== Exercise requirements ==
Comb through the entries for "color" and pull out each line that holds it.

== Task input ==
|---|

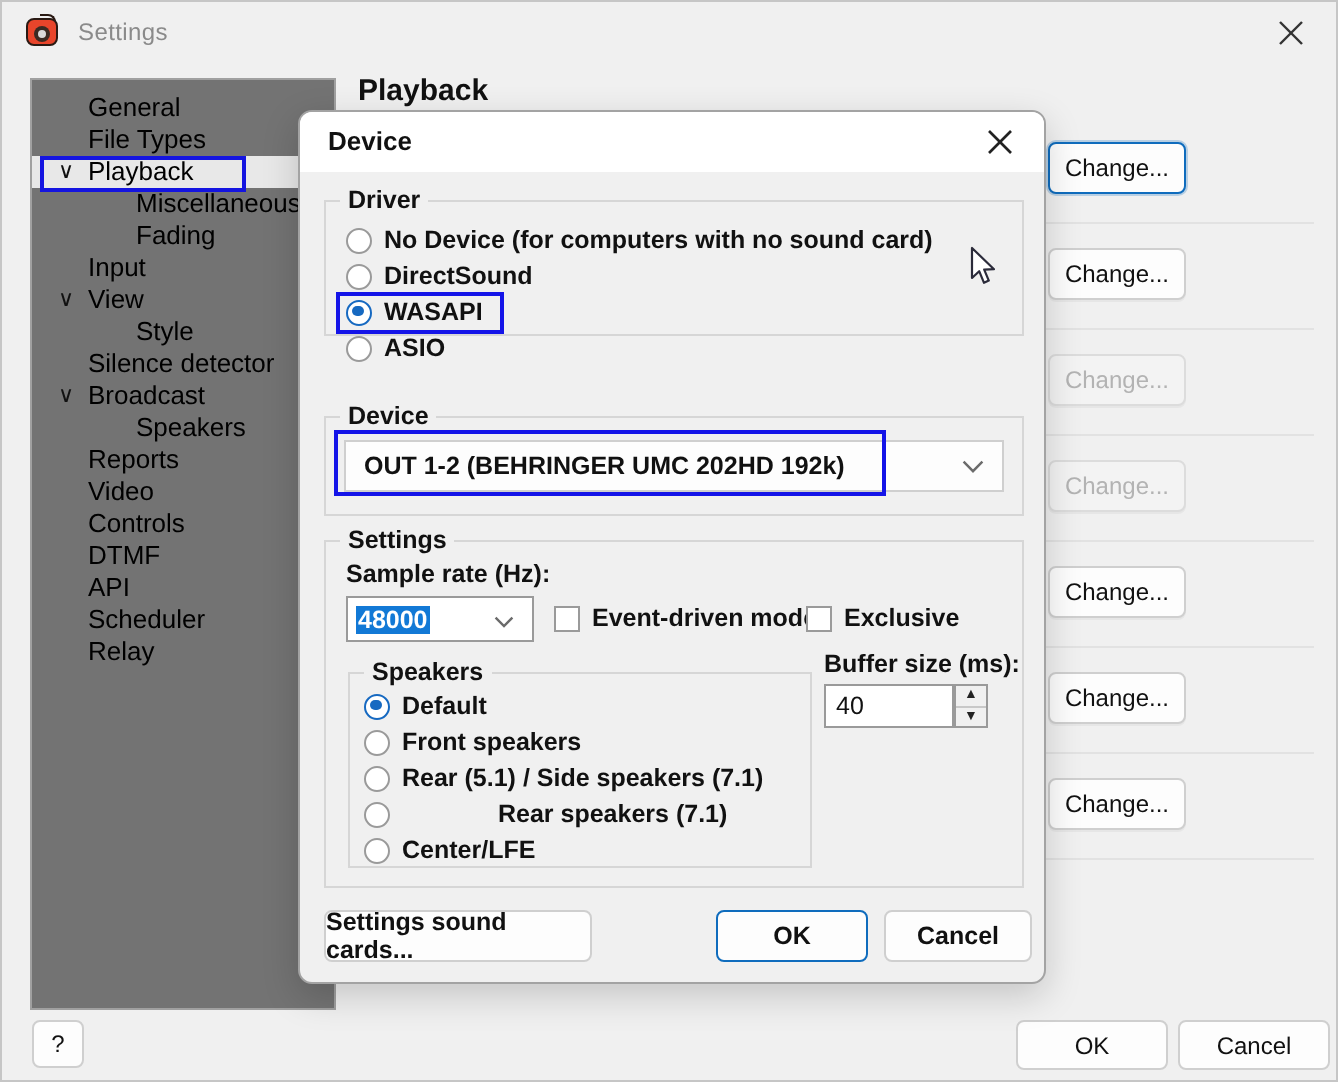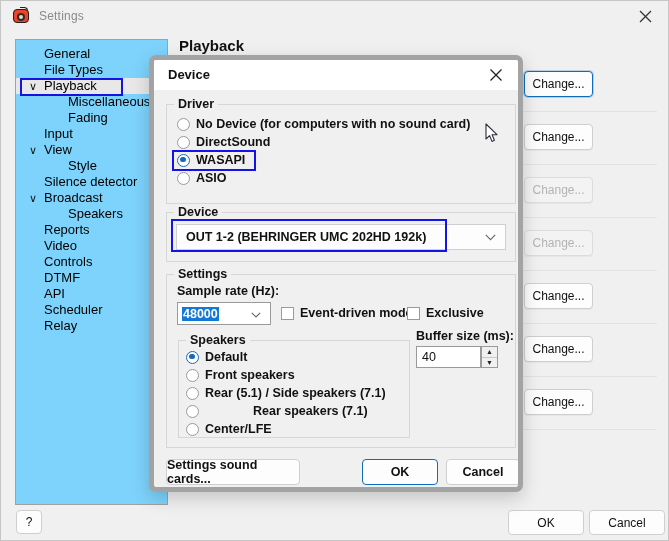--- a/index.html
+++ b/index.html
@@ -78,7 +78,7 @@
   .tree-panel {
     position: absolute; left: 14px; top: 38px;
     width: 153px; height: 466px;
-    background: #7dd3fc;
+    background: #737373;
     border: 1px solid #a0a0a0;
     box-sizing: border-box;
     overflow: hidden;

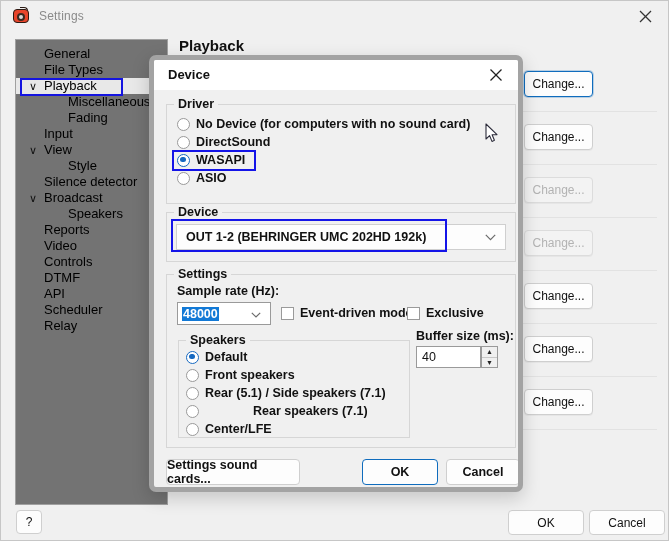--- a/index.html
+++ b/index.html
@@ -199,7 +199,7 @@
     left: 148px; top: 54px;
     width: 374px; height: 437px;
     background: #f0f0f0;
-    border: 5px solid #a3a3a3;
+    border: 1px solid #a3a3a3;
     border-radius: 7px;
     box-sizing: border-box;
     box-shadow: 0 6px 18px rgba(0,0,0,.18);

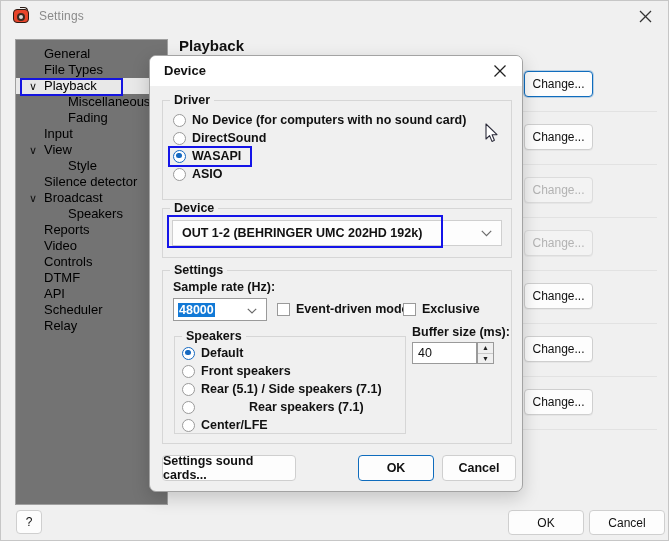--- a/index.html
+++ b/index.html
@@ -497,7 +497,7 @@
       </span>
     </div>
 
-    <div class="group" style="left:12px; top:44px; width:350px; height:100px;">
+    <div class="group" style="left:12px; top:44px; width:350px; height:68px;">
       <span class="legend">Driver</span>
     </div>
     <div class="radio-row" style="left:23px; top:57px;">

|---|

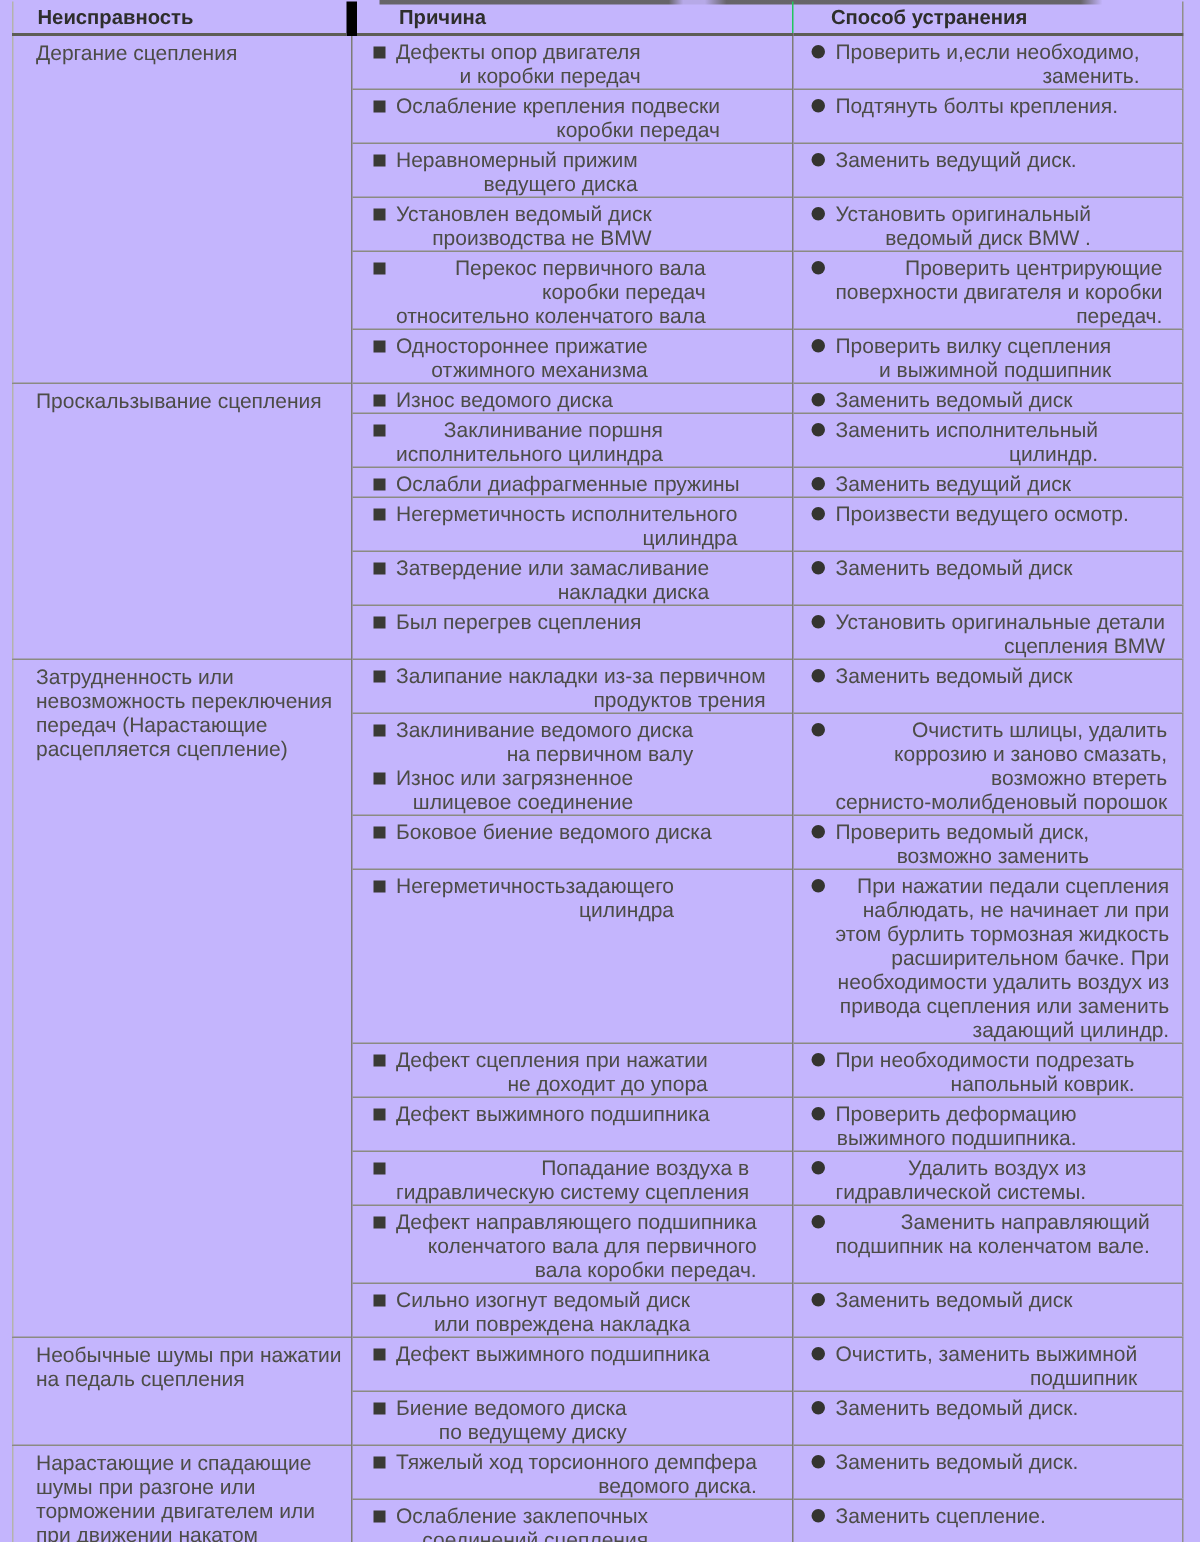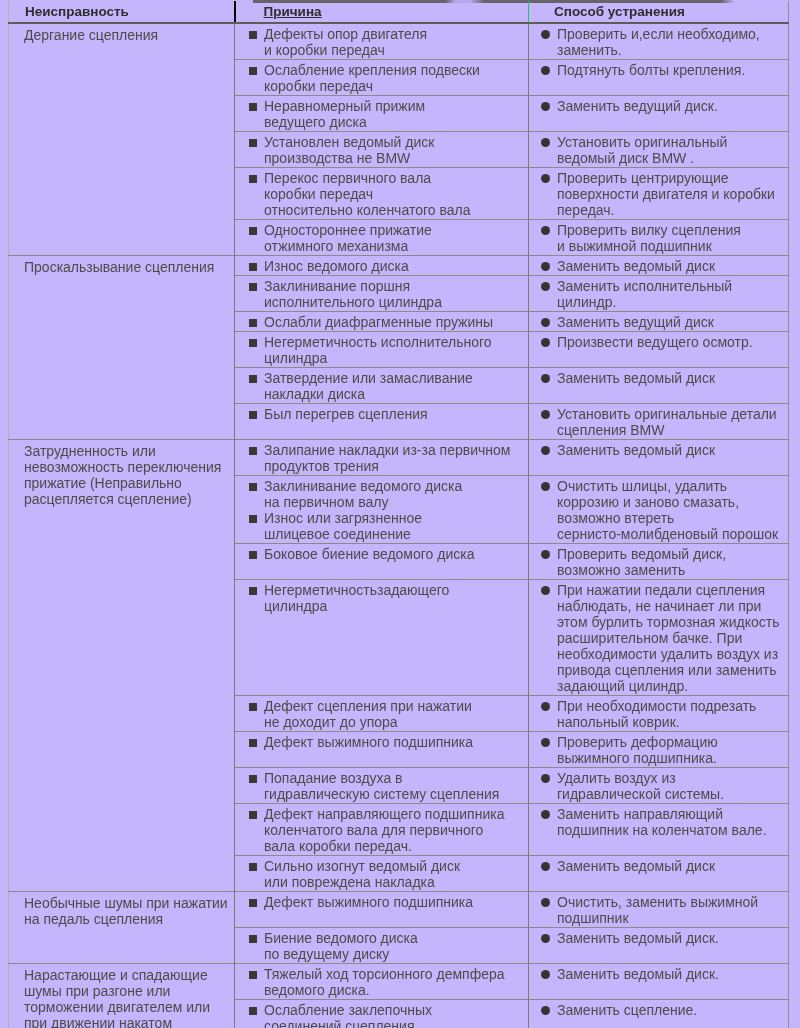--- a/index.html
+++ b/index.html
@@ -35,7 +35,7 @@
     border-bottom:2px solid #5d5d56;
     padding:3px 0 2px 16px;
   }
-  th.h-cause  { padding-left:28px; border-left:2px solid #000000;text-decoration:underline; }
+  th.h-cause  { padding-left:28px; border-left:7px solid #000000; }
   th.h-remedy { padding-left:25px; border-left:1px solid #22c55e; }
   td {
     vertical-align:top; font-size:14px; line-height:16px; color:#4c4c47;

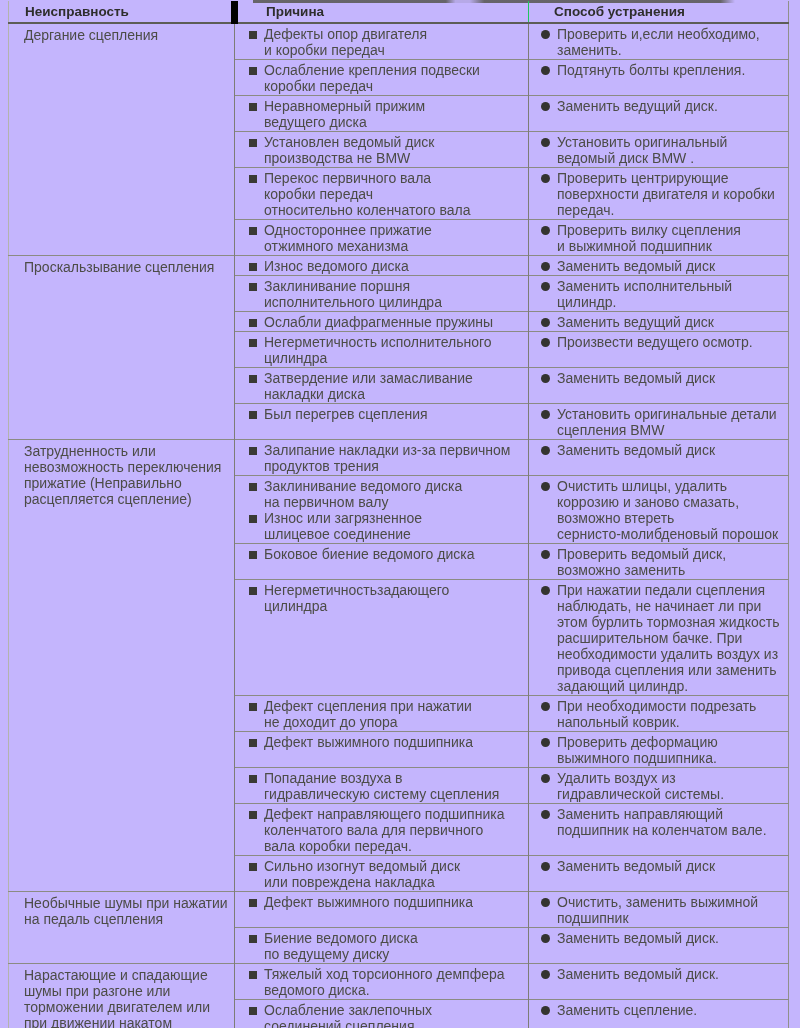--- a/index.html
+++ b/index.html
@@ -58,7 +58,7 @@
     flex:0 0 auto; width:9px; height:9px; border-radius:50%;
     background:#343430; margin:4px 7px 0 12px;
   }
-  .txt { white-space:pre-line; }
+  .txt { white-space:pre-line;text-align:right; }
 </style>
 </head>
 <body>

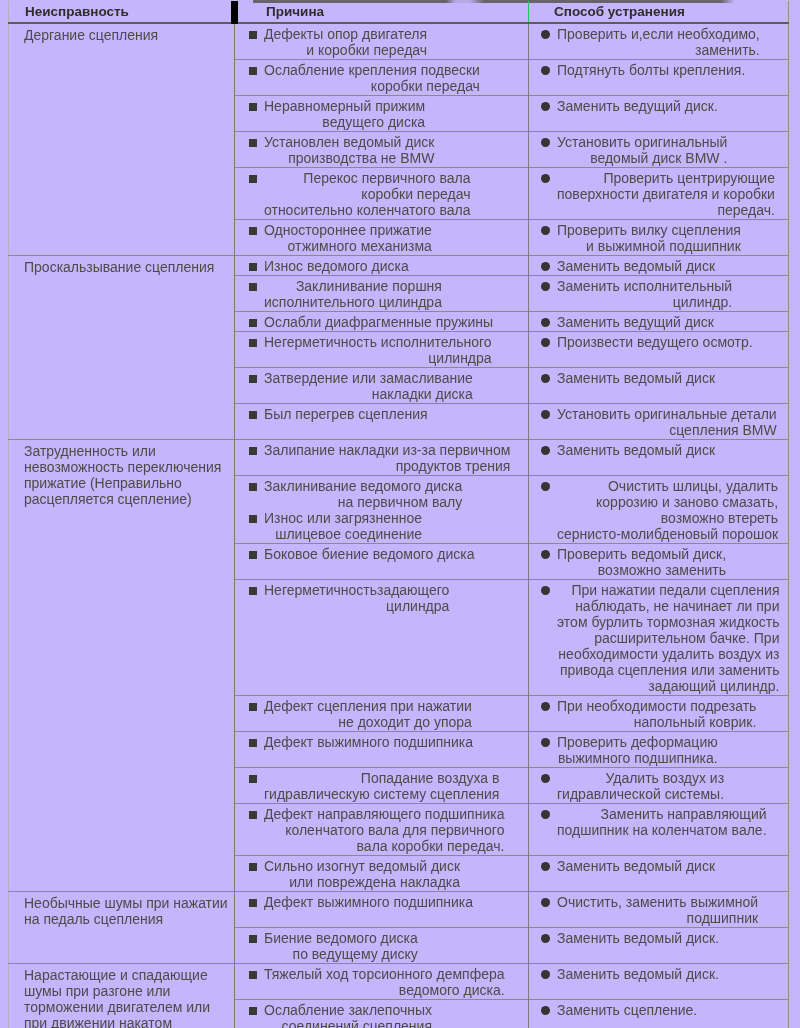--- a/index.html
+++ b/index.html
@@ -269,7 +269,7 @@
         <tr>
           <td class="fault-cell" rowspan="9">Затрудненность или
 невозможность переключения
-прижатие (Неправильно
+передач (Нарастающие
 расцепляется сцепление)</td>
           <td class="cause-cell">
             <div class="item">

|---|

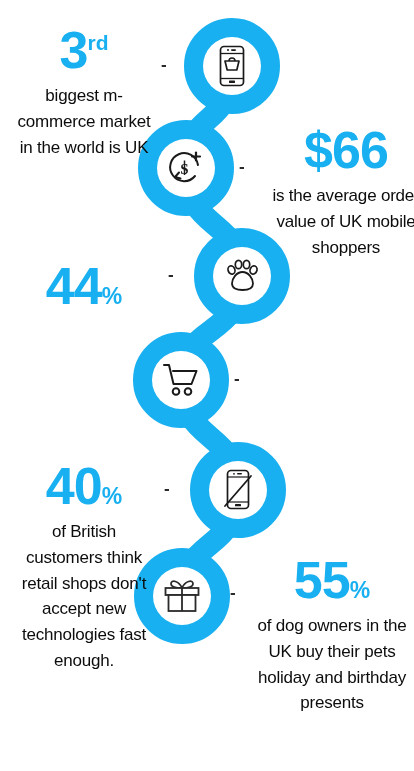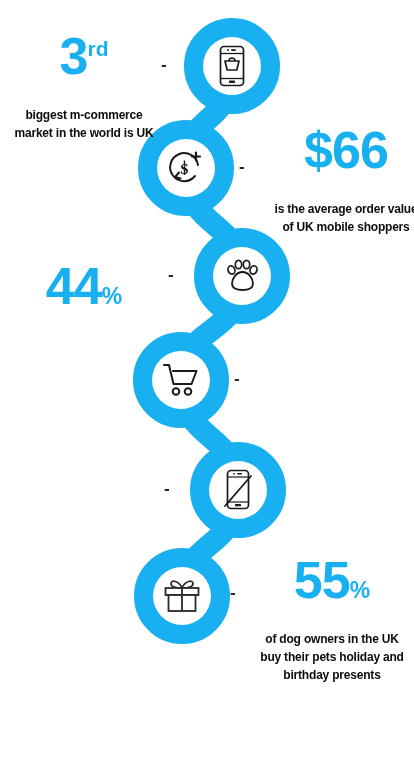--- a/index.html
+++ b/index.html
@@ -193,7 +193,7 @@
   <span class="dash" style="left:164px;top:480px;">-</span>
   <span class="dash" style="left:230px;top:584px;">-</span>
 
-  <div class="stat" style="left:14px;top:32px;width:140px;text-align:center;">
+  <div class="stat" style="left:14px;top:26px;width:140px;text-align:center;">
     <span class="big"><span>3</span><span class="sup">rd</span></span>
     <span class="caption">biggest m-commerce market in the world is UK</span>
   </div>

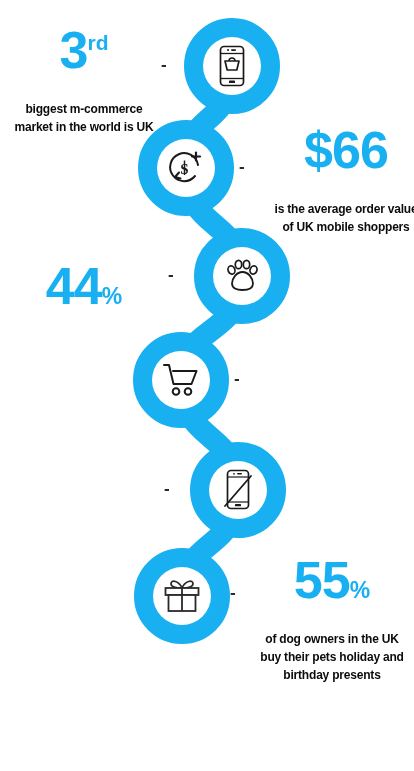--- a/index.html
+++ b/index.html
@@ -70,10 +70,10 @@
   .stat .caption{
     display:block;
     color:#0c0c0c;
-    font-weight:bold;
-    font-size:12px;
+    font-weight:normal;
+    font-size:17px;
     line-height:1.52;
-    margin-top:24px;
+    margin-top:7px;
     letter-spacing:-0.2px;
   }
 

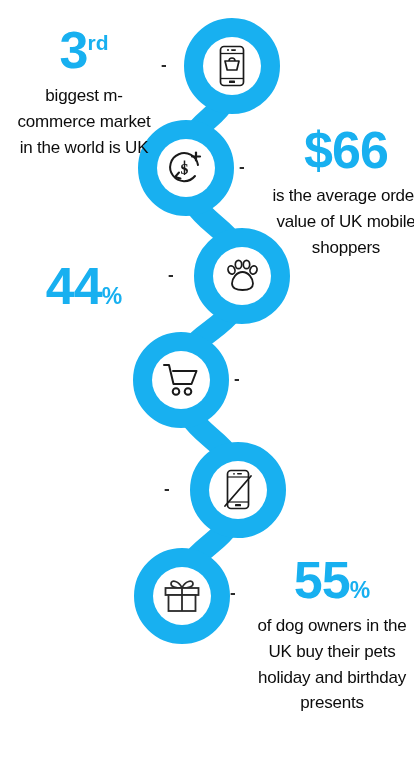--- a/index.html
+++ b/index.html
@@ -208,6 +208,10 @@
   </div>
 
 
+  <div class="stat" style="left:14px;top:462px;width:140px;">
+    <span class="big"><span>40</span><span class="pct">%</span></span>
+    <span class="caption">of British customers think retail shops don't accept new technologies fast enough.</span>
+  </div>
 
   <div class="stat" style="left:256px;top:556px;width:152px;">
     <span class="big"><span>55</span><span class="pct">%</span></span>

|---|

== Expected answer ==
     vertical-align:top; font-size:14px; line-height:16px; color:#4c4c47;
     color:#0c0c0c;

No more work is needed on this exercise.